Eğirdir'in Osmanlı döneminde XX. yüzyılın başlarına kadar ulaşım bakımından pek parlak olmayan vaziyeti, İzmir-Aydın demiryolu hattının 1912 yılında buraya kadar uzatılmasıyla iyi bir duruma gelmiştir. Bu sayede halı sanayi ve halı ticaretinde belirgin ilerleme kaydedildi. Örneğin, 1910-1913 yıllarında Eğirdir'de 500 halı tezgâhı bulunuyor, bu tezgâhlarda 1500 işçi çalışıyor ve 15000 metrekare halı dokunuyordu.Yunanlıların İzmir'i işgali üzerine tüm yurtta milli direniş hareketinin başladığı dönemde Isparta ve havalisinin bağlı bulunduğu Konya vilayetinde, valilik makamında bulunan Cemal Bey Osmanlı Hükümetine sadakatini devam ettiriyordu, Isparta ve Eğirdir'deki milli direniş hareketini de engellemeye çalışıyordu. Cemal Bey'in muhalif hareketlerini ortadan kaldırmak ve bölgede milli direnişin önündeki engelleri yok etmek için Hafız İbrahim Demiralay, oluşturduğu birlikle Gelendos'tan gelerek, 19-20 Eylül 1919'da Eğirdir'de yönetime el koymuştur. Bu olayın ardından Hafız İbrahim, Eğirdir halkını hükümet meydanında toplayarak, gönderdeki bayrağı indirtmiş ve tekrar göndere çektirmiştir. Halka bunun sebebini de şu sözleriyle izah etmiştir: "Ey ahali! Yere inen bayrak Osmanlı bayrağıdır. Tekrar çıkması Kuvâ-yi Milliye'yi temsil ettiğine işarettir. Canımızla malımızla her şeyimizle ortaya atıldık. Arzumuza ulaşmak içün hiç bir kuvvetin müdâhalesini tanımıyoruz ve korkmuyoruz. Amir ve memur herkes bilmelidir ki Millî hareketten başka bir şey yoktur. Her şey onun emrine bağlıdır. Yoksa vazifesini terk etmesi, hakkında daha hayırlıdır. Telaş, endişe etmeyiniz. İş ve gücünüzle meşgul olunuz. Yalnız millî hareketi her şeyinizle kabul ve takviye ediniz." Bu gelişmelerden sonra 20 Şubat 1920 tarihinde, Tığlızade Hakkı Efendi'nin başkanlığında, Müftü Hüseyin Hüsnü, Hacıosmanzade İbrahim, Hatıpzade Nuri, Telgraf Müdürü Selami, Hatıpzade Rifat, Hafızağazade Ömer Efendilerden oluşan Eğirdir Milli Müdafaa-i Hukuk Cemiyeti teşkilatı kurulmuş, bu teşkilatın mahalleler ve köylerde de şubeleri açılmış, heyetleri oluşturulmuştur. Bu cemiyet aracılığıyla Eğirdir ve köyleri, Milli Mücadeleye insan ve malzeme yardımlarında bulunmuştur.

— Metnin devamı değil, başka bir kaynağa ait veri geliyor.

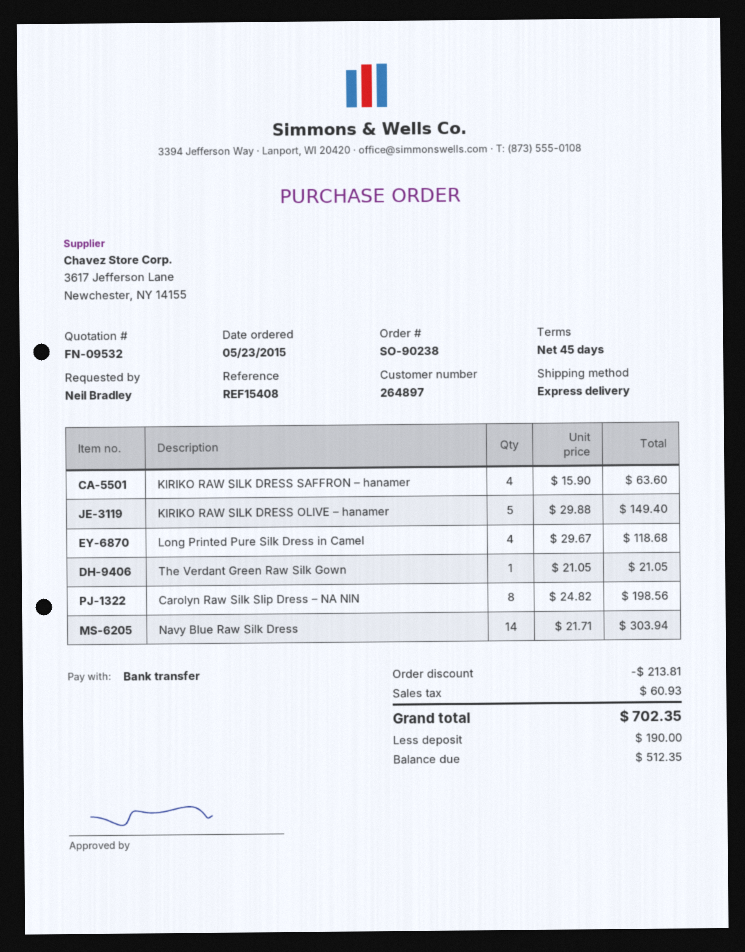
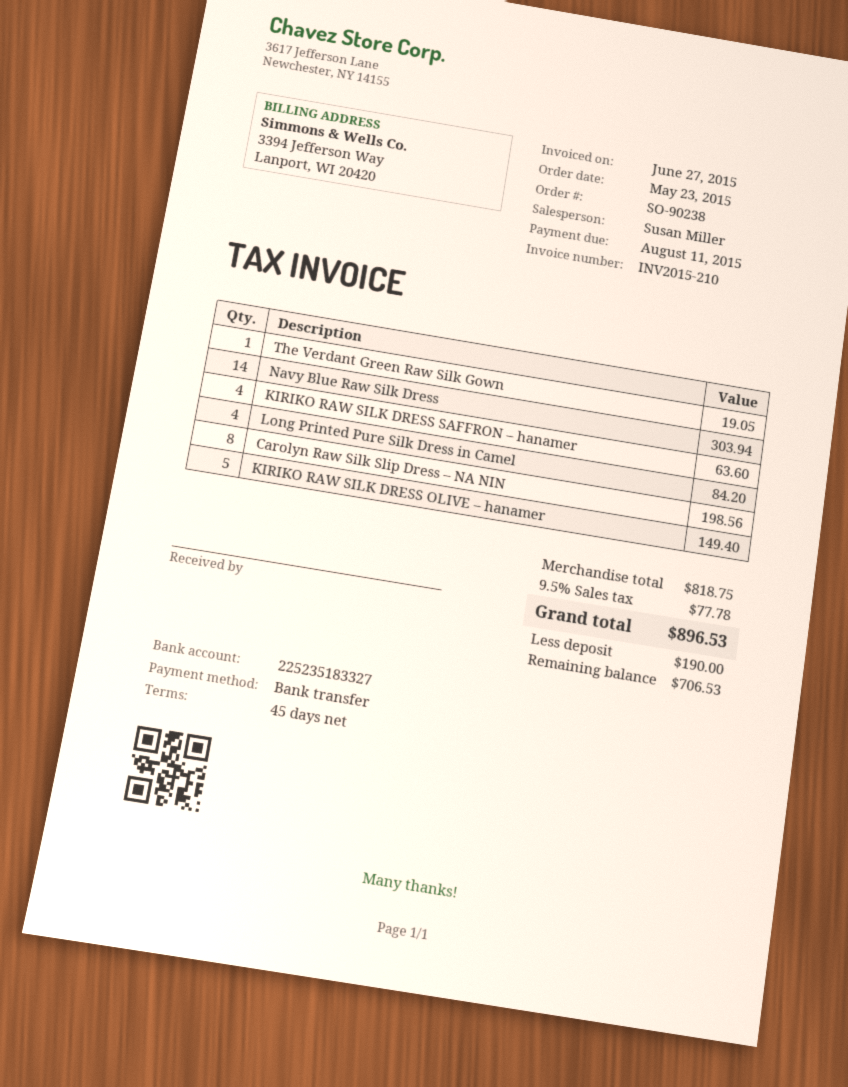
Long Printed Pure Silk Dress in Camel: 4 for 118.68 -> 4 for 84.20
The Verdant Green Raw Silk Gown: 1 for 21.05 -> 1 for 19.05
discount: 213.81 -> none
tax: 60.93 -> 77.78
total: 702.35 -> 896.53
balance: 512.35 -> 706.53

Eğirdir, Türkiye Cumhuriyeti'nin kuruluşundan sonra da Osmanlı Devleti zamanındaki ilçe statüsünü sürdürmüştür. Devlet işlerinin icra edildiği Taş
Medrese'ye bitişik olan hükümet konağı 1923 yılında yanmıştır. Halk tarafından bina tamir edilerek devlet işleri aksatılmadan yürütülmüştür. 1937 de Yumrutaş mevkiinde hükümet konağı yaptırılmıştır. 3 Mart 1955'te de bugün Meslek Yüksek Okulu olarak kullanılan hükümet konağı yapılıştır. 1984 yılında ise ülkenin ve ilçenin kalkınmasına paralel olarak yapılan Yeni Hükümet Konağı, bugün de halka hizmet vermeye devam etmektedir.
1930 yılında çıkarılan kanunla yabancı isimlerin değiştirilmesi yoluna gidilmiş ve ilçenin adı da "İğridir" olarak değiştirilmiştir; ancak PTT'de meydana gelen karışıklığı gidermek için '' İ-E'' olarak değiştirilmiştir. İlçe halkının eğrilik ifade eden bu isme tepki göstermesinden dolayı 8 Mayıs 1985'te de '' Eğridir'' ismi'' Eğirdir'' olarak değiştirilmiştir.